_ACTION ITEM_
Return, in their exact form, the lines that lie between the start of the data below and the line containing "(328, 1062) none", with both ends included.

_PROVIDED ENTRIES_
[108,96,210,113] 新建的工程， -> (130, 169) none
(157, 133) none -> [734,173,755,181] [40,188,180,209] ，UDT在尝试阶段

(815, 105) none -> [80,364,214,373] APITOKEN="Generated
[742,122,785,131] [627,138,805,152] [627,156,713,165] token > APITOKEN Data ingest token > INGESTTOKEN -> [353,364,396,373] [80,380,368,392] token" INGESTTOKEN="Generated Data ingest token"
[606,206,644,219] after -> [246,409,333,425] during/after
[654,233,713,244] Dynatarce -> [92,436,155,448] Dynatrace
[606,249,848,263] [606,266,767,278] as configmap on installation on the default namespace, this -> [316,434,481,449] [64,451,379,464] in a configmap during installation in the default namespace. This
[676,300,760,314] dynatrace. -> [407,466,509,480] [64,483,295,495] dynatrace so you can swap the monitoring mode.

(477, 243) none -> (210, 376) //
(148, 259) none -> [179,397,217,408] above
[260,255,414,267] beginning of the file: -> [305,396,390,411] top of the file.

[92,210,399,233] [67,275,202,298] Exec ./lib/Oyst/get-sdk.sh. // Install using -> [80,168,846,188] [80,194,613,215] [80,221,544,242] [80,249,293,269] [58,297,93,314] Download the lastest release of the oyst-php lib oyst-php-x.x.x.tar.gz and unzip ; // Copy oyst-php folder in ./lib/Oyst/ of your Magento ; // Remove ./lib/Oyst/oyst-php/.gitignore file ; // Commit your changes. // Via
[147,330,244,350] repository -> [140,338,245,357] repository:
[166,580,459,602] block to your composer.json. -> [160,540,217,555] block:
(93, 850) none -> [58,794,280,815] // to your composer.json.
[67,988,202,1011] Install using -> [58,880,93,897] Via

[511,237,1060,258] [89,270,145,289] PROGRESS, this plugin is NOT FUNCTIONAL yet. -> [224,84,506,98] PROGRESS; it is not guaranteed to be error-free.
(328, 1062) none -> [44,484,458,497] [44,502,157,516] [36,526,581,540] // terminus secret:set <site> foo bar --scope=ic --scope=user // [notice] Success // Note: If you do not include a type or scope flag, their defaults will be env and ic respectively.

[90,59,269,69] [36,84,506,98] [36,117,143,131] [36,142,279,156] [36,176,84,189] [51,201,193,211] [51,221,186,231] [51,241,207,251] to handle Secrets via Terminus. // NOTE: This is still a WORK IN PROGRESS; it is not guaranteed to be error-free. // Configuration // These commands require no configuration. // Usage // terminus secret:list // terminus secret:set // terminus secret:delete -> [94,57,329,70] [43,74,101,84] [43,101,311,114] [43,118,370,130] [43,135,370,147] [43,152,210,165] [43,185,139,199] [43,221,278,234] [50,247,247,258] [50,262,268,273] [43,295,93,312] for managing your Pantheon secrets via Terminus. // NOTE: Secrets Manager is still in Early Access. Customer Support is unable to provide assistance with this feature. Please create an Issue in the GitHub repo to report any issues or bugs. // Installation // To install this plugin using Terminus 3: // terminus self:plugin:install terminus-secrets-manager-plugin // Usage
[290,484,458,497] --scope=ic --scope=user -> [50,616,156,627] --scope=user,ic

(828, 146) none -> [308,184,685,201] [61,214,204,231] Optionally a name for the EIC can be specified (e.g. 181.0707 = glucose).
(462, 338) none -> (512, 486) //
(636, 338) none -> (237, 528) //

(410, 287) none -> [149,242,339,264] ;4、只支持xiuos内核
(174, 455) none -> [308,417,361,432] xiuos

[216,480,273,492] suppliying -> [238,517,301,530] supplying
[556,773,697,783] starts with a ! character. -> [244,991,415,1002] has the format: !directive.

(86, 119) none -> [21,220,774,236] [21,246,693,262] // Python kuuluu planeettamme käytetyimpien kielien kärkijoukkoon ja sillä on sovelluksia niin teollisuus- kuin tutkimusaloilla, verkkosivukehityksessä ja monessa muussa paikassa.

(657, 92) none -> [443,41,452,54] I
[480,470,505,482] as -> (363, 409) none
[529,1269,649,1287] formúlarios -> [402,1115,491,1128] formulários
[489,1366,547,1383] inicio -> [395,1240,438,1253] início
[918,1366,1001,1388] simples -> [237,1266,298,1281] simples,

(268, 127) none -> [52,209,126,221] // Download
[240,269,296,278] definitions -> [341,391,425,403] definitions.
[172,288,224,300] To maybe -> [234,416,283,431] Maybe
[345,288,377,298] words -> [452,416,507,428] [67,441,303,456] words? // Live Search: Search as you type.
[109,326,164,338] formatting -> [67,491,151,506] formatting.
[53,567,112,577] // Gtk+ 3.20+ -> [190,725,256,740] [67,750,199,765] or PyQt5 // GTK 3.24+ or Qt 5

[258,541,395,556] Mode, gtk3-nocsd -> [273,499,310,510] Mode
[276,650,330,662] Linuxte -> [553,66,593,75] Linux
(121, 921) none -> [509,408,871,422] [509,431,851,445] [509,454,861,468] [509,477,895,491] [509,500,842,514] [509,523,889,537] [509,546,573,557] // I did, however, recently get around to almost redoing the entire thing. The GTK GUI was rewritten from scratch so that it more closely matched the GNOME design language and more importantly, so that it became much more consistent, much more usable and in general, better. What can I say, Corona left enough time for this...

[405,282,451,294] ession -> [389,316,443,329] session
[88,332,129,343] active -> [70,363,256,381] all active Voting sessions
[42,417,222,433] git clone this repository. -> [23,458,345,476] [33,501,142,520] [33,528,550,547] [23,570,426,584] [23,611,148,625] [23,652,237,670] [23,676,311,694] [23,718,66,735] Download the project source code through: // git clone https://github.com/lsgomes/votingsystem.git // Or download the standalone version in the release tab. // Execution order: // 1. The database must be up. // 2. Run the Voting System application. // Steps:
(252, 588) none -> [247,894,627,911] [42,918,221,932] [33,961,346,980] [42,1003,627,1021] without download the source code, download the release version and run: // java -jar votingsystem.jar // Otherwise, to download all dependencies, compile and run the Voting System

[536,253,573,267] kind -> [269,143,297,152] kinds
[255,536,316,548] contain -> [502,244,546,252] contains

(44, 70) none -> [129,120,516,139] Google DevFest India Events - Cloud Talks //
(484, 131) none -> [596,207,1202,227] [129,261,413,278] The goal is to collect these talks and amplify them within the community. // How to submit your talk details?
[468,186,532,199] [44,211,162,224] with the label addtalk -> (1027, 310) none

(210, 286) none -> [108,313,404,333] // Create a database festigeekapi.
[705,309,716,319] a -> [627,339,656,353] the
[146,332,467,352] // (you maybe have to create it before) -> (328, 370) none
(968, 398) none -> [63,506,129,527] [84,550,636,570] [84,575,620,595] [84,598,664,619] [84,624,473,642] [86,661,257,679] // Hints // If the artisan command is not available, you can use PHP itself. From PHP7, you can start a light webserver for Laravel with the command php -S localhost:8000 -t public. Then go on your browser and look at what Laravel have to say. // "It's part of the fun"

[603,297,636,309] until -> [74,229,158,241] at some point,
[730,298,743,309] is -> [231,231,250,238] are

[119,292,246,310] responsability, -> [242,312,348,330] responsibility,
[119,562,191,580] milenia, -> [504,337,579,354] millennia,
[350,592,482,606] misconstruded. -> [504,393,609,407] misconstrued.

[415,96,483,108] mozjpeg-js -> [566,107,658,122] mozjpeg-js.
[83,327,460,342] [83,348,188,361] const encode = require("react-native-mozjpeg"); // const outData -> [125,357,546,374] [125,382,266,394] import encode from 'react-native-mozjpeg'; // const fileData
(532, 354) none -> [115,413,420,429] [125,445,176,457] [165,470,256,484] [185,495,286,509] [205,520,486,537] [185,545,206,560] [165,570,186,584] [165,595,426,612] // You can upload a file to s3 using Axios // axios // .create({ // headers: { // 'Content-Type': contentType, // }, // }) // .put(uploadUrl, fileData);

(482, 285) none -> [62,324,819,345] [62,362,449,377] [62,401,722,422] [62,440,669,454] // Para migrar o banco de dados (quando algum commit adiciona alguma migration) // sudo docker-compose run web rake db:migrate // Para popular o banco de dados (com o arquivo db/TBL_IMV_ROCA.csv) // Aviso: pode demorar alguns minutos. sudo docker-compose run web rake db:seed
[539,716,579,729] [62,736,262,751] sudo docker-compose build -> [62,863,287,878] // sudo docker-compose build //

_EXERCISE SOLUTION_
[108,96,210,113] 新建的工程， -> (130, 169) none
(157, 133) none -> [734,173,755,181] [40,188,180,209] ，UDT在尝试阶段

(815, 105) none -> [80,364,214,373] APITOKEN="Generated
[742,122,785,131] [627,138,805,152] [627,156,713,165] token > APITOKEN Data ingest token > INGESTTOKEN -> [353,364,396,373] [80,380,368,392] token" INGESTTOKEN="Generated Data ingest token"
[606,206,644,219] after -> [246,409,333,425] during/after
[654,233,713,244] Dynatarce -> [92,436,155,448] Dynatrace
[606,249,848,263] [606,266,767,278] as configmap on installation on the default namespace, this -> [316,434,481,449] [64,451,379,464] in a configmap during installation in the default namespace. This
[676,300,760,314] dynatrace. -> [407,466,509,480] [64,483,295,495] dynatrace so you can swap the monitoring mode.

(477, 243) none -> (210, 376) //
(148, 259) none -> [179,397,217,408] above
[260,255,414,267] beginning of the file: -> [305,396,390,411] top of the file.

[92,210,399,233] [67,275,202,298] Exec ./lib/Oyst/get-sdk.sh. // Install using -> [80,168,846,188] [80,194,613,215] [80,221,544,242] [80,249,293,269] [58,297,93,314] Download the lastest release of the oyst-php lib oyst-php-x.x.x.tar.gz and unzip ; // Copy oyst-php folder in ./lib/Oyst/ of your Magento ; // Remove ./lib/Oyst/oyst-php/.gitignore file ; // Commit your changes. // Via
[147,330,244,350] repository -> [140,338,245,357] repository:
[166,580,459,602] block to your composer.json. -> [160,540,217,555] block:
(93, 850) none -> [58,794,280,815] // to your composer.json.
[67,988,202,1011] Install using -> [58,880,93,897] Via

[511,237,1060,258] [89,270,145,289] PROGRESS, this plugin is NOT FUNCTIONAL yet. -> [224,84,506,98] PROGRESS; it is not guaranteed to be error-free.
(328, 1062) none -> [44,484,458,497] [44,502,157,516] [36,526,581,540] // terminus secret:set <site> foo bar --scope=ic --scope=user // [notice] Success // Note: If you do not include a type or scope flag, their defaults will be env and ic respectively.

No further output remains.